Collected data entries
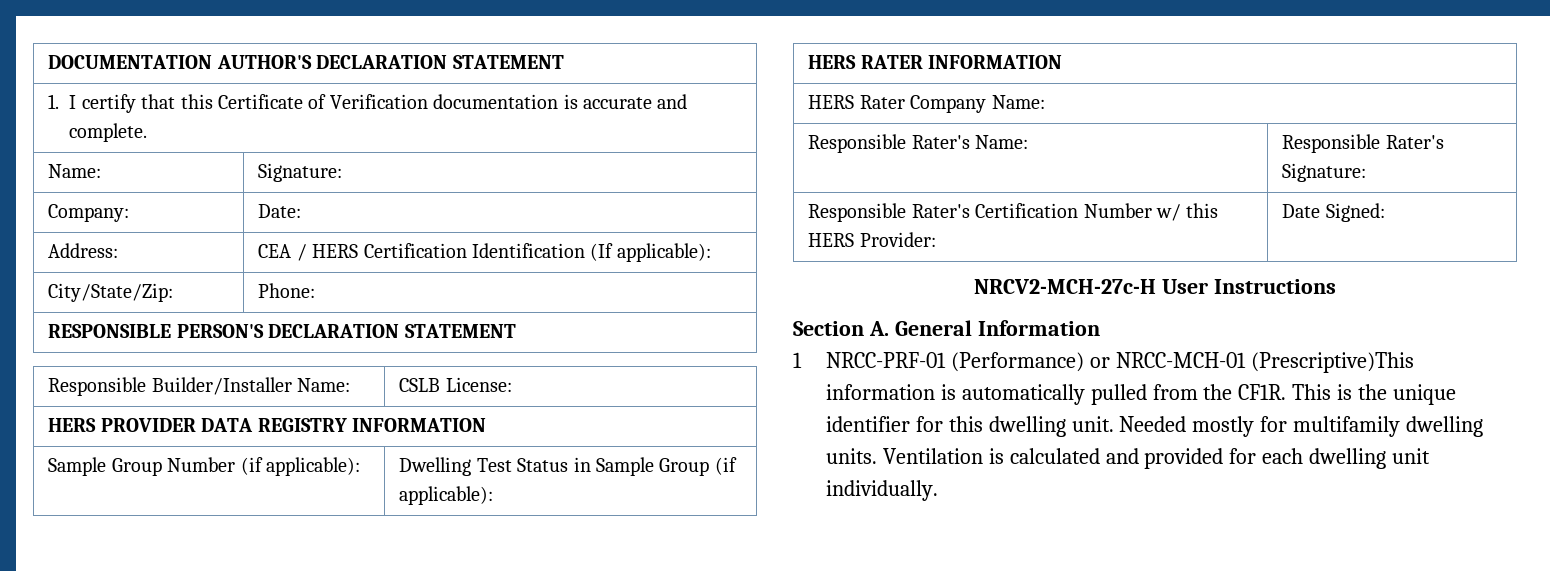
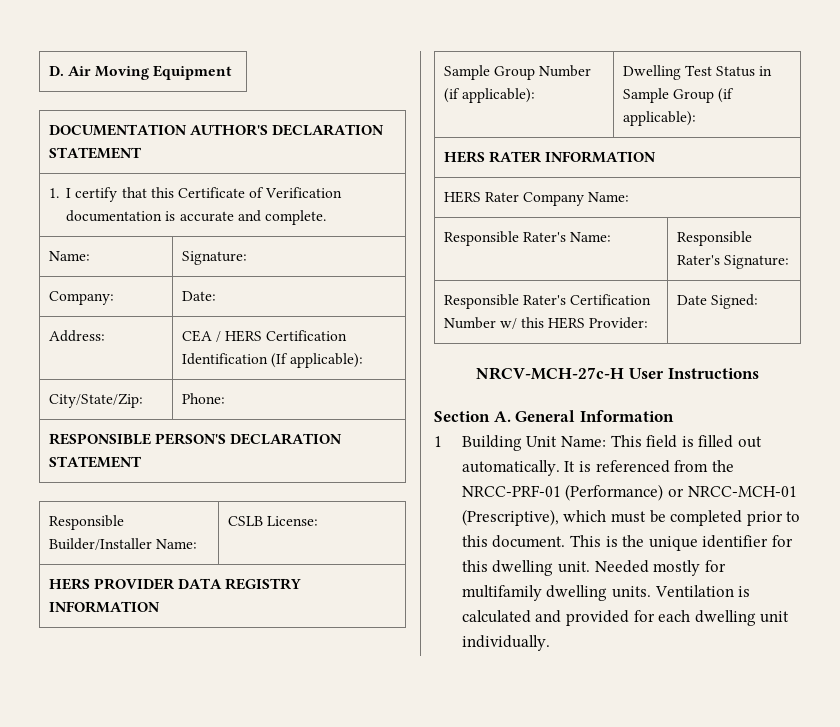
+ D. Air Moving Equipment
- NRCV2-MCH-27c-H User Instructions
+ NRCV-MCH-27c-H User Instructions
- 1 NRCC-PRF-01 (Performance) or NRCC-MCH-01 (Prescriptive)This information is automatically pulled from the CF1R.
+ 1 Building Unit Name: This field is filled out automatically. It is referenced from the NRCC-PRF-01 (Performance) or NRCC-MCH-01 (Prescriptive), which must be completed prior to this document.

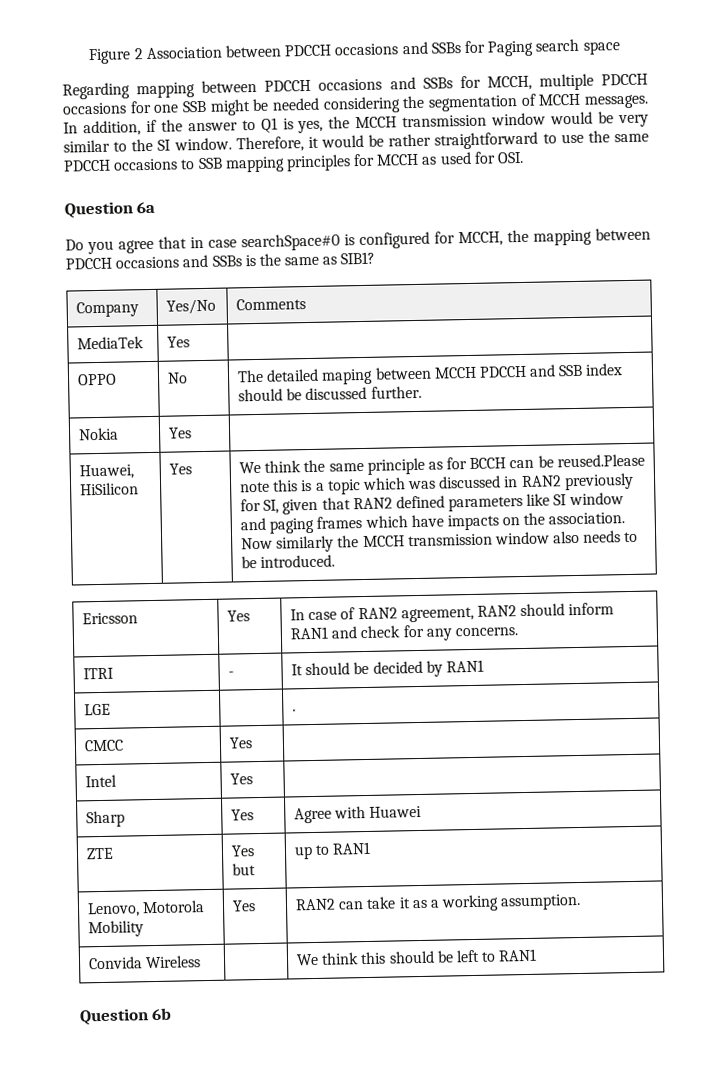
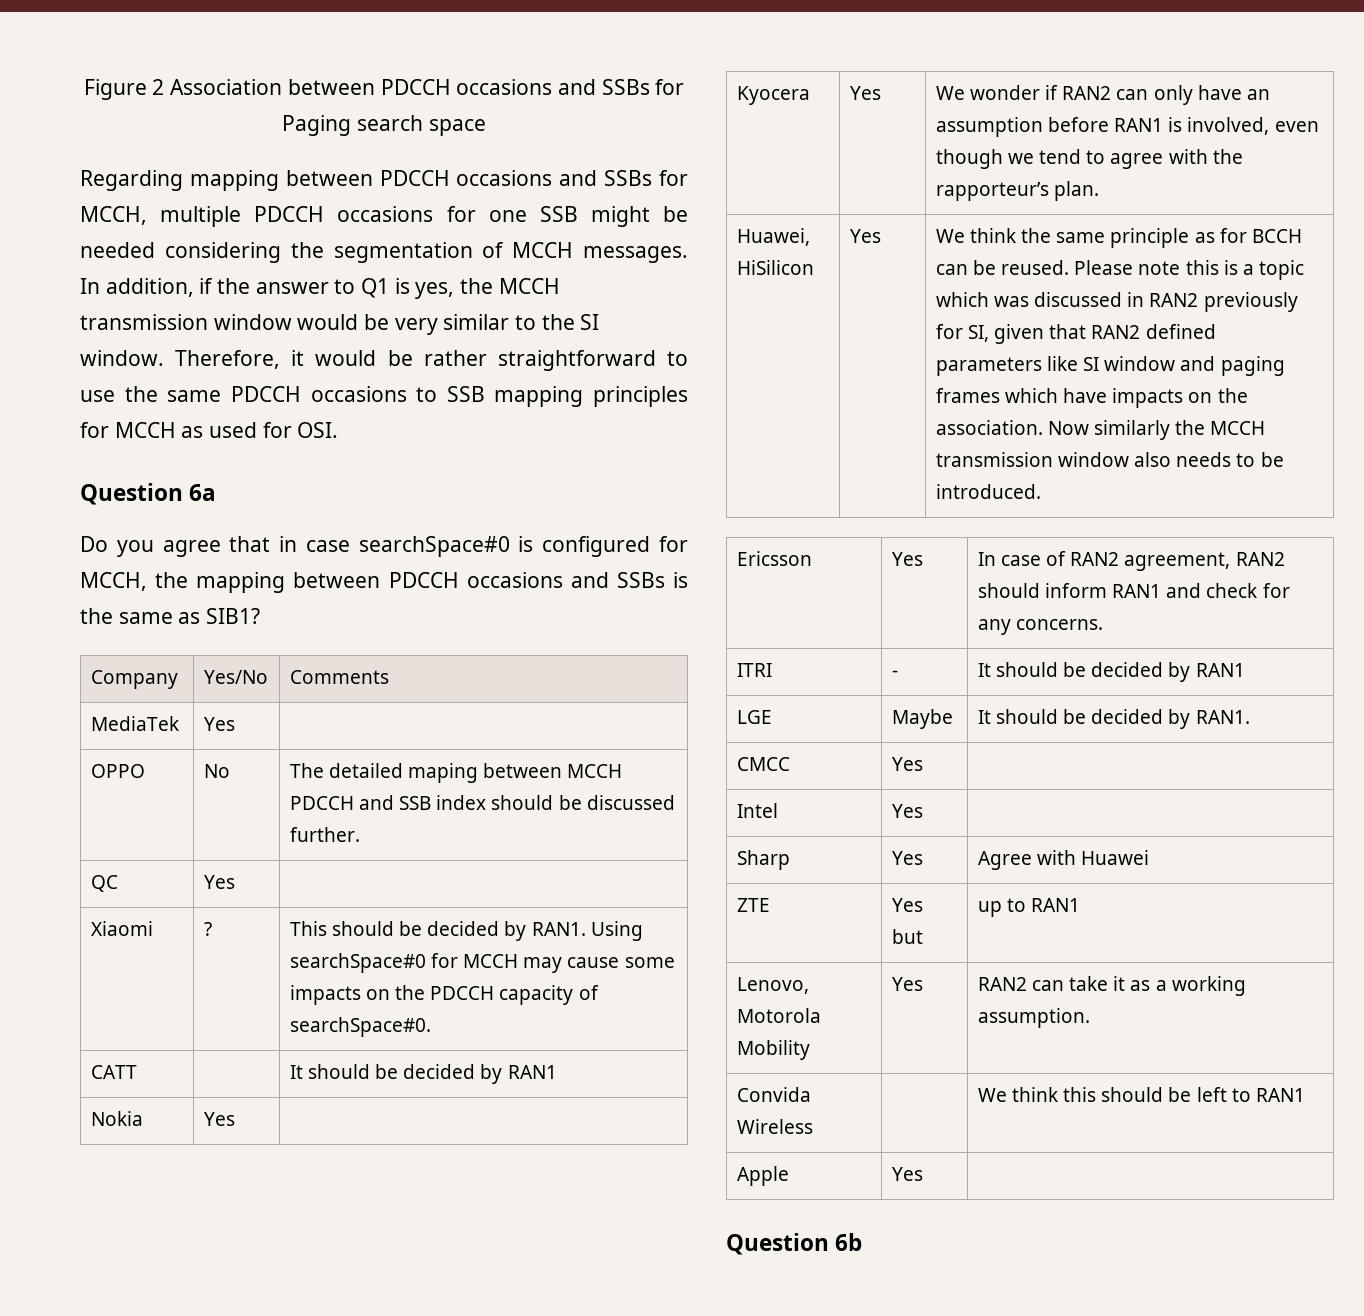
+ QC | Yes |
+ Xiaomi | ? | This should be decided by RAN1. Using searchSpace#0 for MCCH may cause some impacts on the PDCCH capacity of searchSpace#0.
+ CATT | | It should be decided by RAN1
  Nokia | Yes |
+ Kyocera | Yes | We wonder if RAN2 can only have an assumption before RAN1 is involved, even though we tend to agree with the rapporteur’s plan.
- We think the same principle as for BCCH can be reused.Please note this is a topic which was discussed in RAN2 previously for SI, given that RAN2 defined parameters like SI window and paging frames which have impacts on the association.
+ We think the same principle as for BCCH can be reused. Please note this is a topic which was discussed in RAN2 previously for SI, given that RAN2 defined parameters like SI window and paging frames which have impacts on the association.
- LGE | | .
+ LGE | Maybe | It should be decided by RAN1.
+ Apple | Yes |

:: ACTIVITY ::
Keep every word of the records and none of the pictures when you print them again.

:: RESPONSE AREA ::
+ D. Air Moving Equipment
- NRCV2-MCH-27c-H User Instructions
+ NRCV-MCH-27c-H User Instructions
- 1 NRCC-PRF-01 (Performance) or NRCC-MCH-01 (Prescriptive)This information is automatically pulled from the CF1R.
+ 1 Building Unit Name: This field is filled out automatically. It is referenced from the NRCC-PRF-01 (Performance) or NRCC-MCH-01 (Prescriptive), which must be completed prior to this document.

+ QC | Yes |
+ Xiaomi | ? | This should be decided by RAN1. Using searchSpace#0 for MCCH may cause some impacts on the PDCCH capacity of searchSpace#0.
+ CATT | | It should be decided by RAN1
  Nokia | Yes |
+ Kyocera | Yes | We wonder if RAN2 can only have an assumption before RAN1 is involved, even though we tend to agree with the rapporteur’s plan.
- We think the same principle as for BCCH can be reused.Please note this is a topic which was discussed in RAN2 previously for SI, given that RAN2 defined parameters like SI window and paging frames which have impacts on the association.
+ We think the same principle as for BCCH can be reused. Please note this is a topic which was discussed in RAN2 previously for SI, given that RAN2 defined parameters like SI window and paging frames which have impacts on the association.
- LGE | | .
+ LGE | Maybe | It should be decided by RAN1.
+ Apple | Yes |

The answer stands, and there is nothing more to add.